→ TASK INSTRUCTIONS:
The records underneath are to be printed in full and exactly, with no pictures carried over.

→ RECORDS FOR THIS TASK:
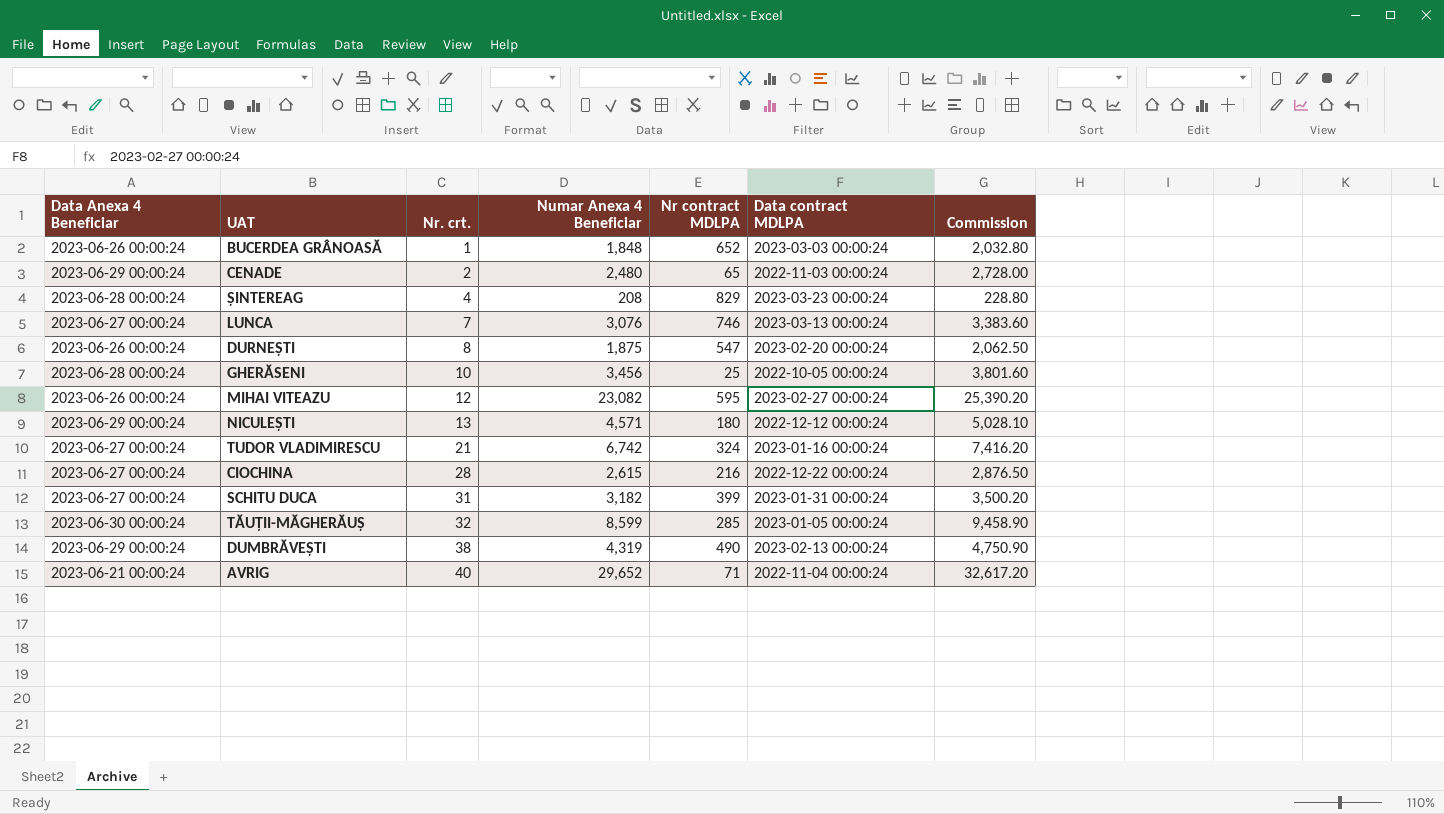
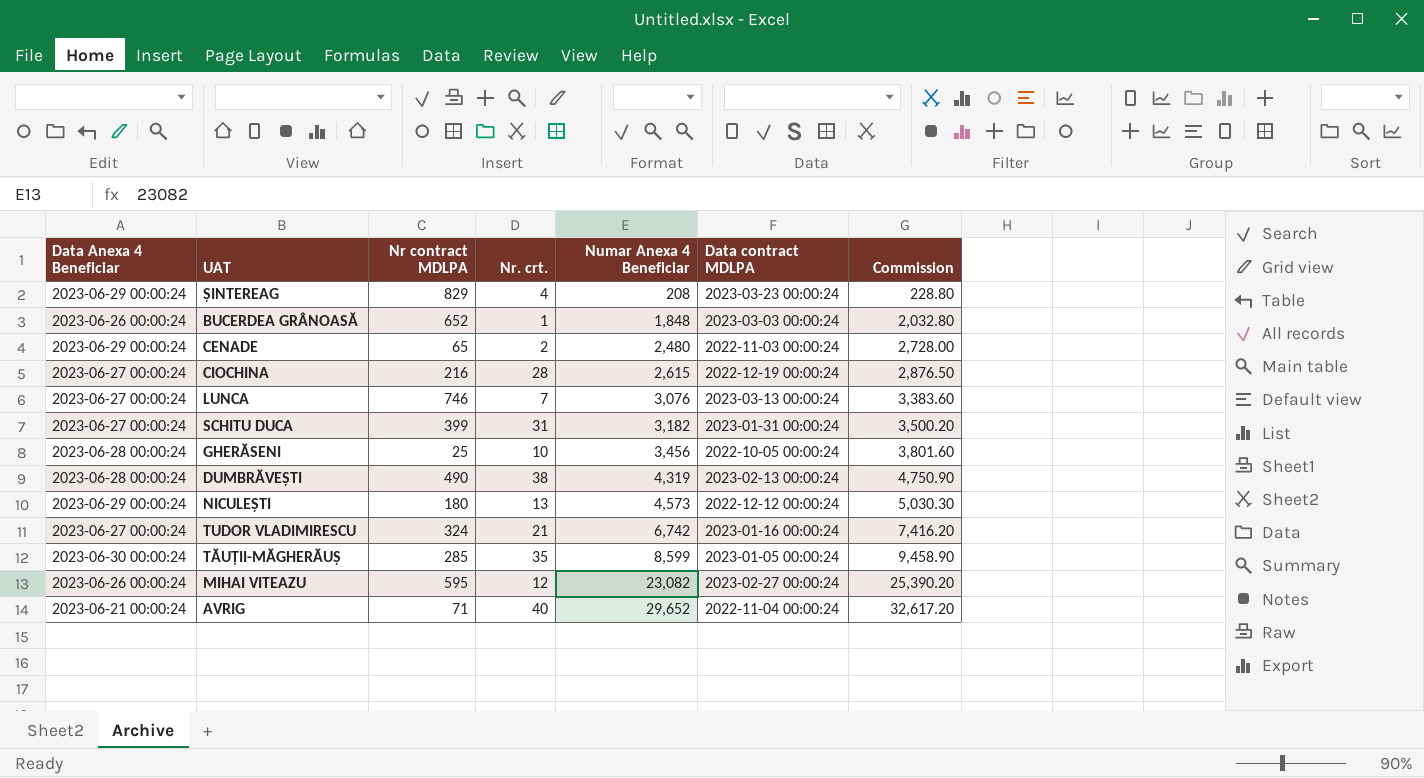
row order: Nr. crt. ascending -> Numar Anexa 4 Beneficiar ascending
column Nr contract MDLPA | position: 5 -> 3
row DURNEȘTI: 2023-06-26 00:00:24 | 8 | 1,875 | 547 | 2023-02-20 00:00:24 | 2,062.50 -> none
ȘINTEREAG | Data Anexa 4 Beneficiar: 2023-06-28 00:00:24 -> 2023-06-29 00:00:24
CIOCHINA | Data contract MDLPA: 2022-12-22 00:00:24 -> 2022-12-19 00:00:24
DUMBRĂVEȘTI | Data Anexa 4 Beneficiar: 2023-06-29 00:00:24 -> 2023-06-28 00:00:24
NICULEȘTI | Numar Anexa 4 Beneficiar: 4,571 -> 4,573
NICULEȘTI | Commission: 5,028.10 -> 5,030.30
TĂUȚII-MĂGHERĂUȘ | Nr. crt.: 32 -> 35

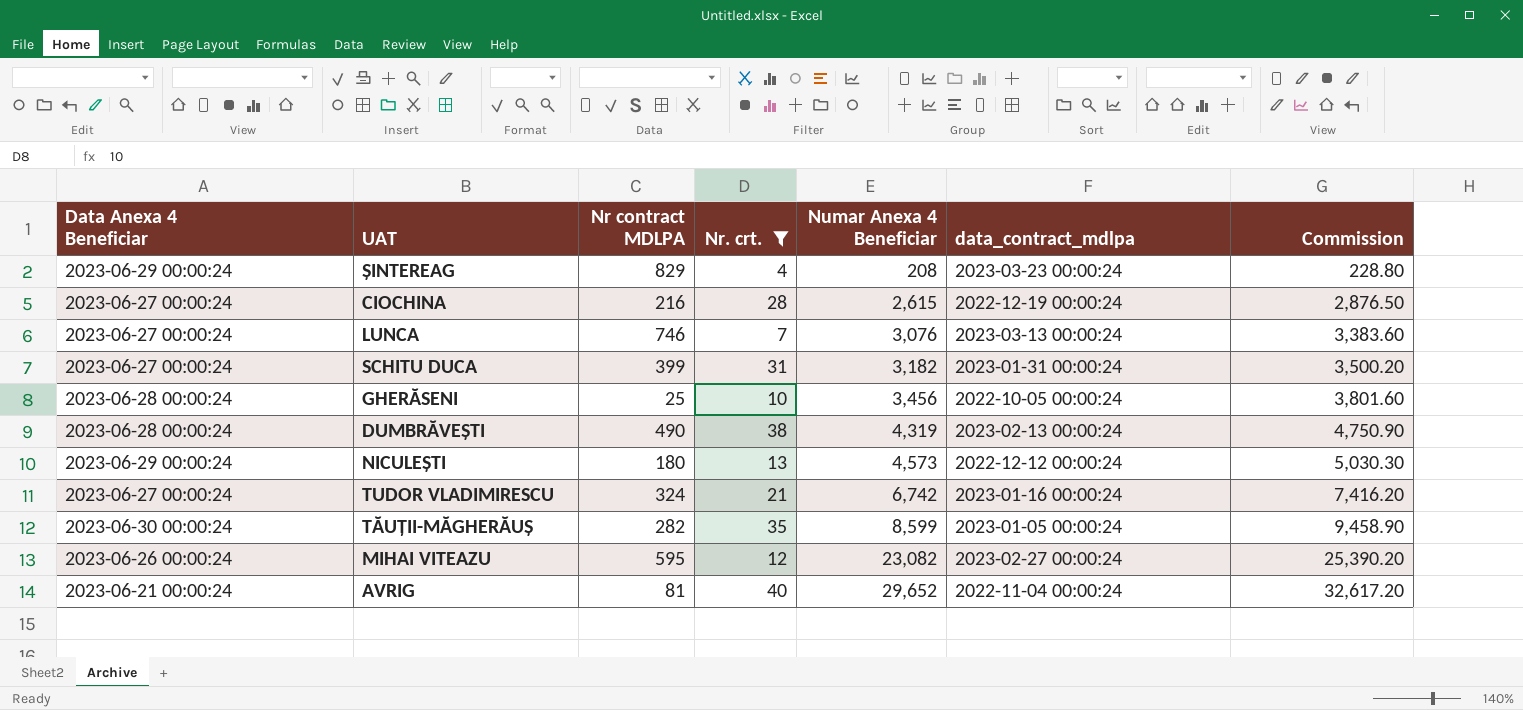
filter: none -> Nr. crt. >= 4
column name: Data contract MDLPA -> data_contract_mdlpa
TĂUȚII-MĂGHERĂUȘ | Nr contract MDLPA: 285 -> 282
AVRIG | Nr contract MDLPA: 71 -> 81

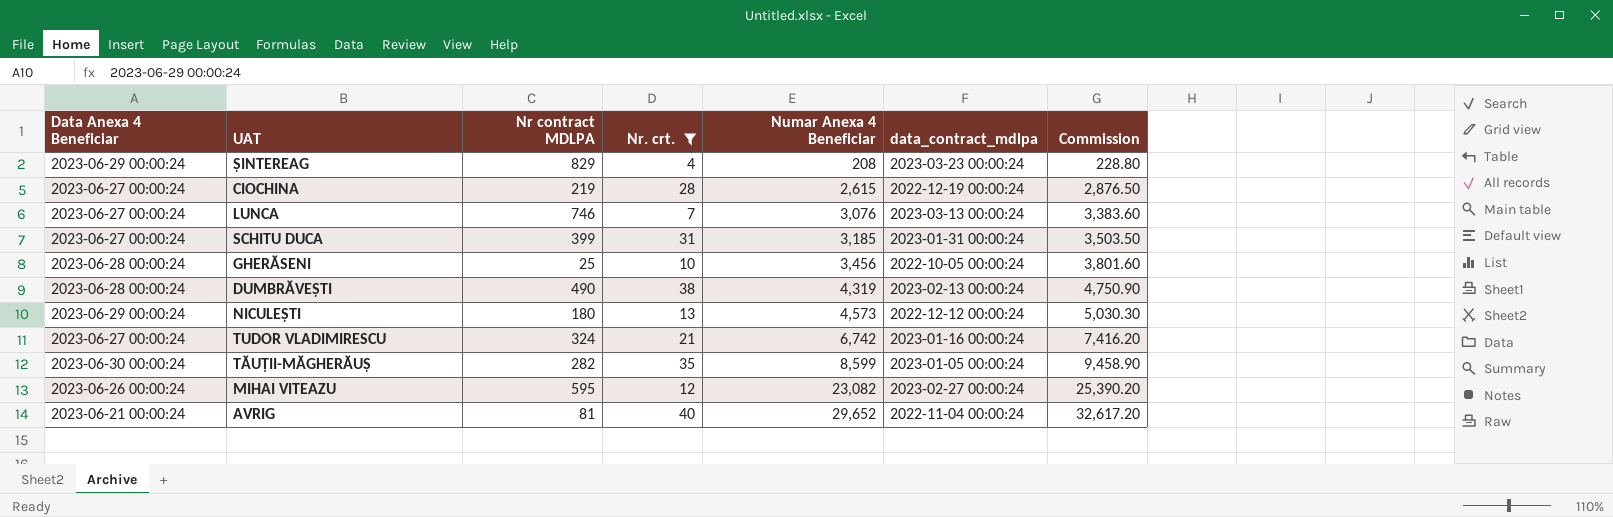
CIOCHINA | Nr contract MDLPA: 216 -> 219
SCHITU DUCA | Numar Anexa 4 Beneficiar: 3,182 -> 3,185
SCHITU DUCA | Commission: 3,500.20 -> 3,503.50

→ TASK OUTPUT:
row order: Nr. crt. ascending -> Numar Anexa 4 Beneficiar ascending
column Nr contract MDLPA | position: 5 -> 3
row DURNEȘTI: 2023-06-26 00:00:24 | 8 | 1,875 | 547 | 2023-02-20 00:00:24 | 2,062.50 -> none
ȘINTEREAG | Data Anexa 4 Beneficiar: 2023-06-28 00:00:24 -> 2023-06-29 00:00:24
CIOCHINA | Data contract MDLPA: 2022-12-22 00:00:24 -> 2022-12-19 00:00:24
DUMBRĂVEȘTI | Data Anexa 4 Beneficiar: 2023-06-29 00:00:24 -> 2023-06-28 00:00:24
NICULEȘTI | Numar Anexa 4 Beneficiar: 4,571 -> 4,573
NICULEȘTI | Commission: 5,028.10 -> 5,030.30
TĂUȚII-MĂGHERĂUȘ | Nr. crt.: 32 -> 35

filter: none -> Nr. crt. >= 4
column name: Data contract MDLPA -> data_contract_mdlpa
TĂUȚII-MĂGHERĂUȘ | Nr contract MDLPA: 285 -> 282
AVRIG | Nr contract MDLPA: 71 -> 81

CIOCHINA | Nr contract MDLPA: 216 -> 219
SCHITU DUCA | Numar Anexa 4 Beneficiar: 3,182 -> 3,185
SCHITU DUCA | Commission: 3,500.20 -> 3,503.50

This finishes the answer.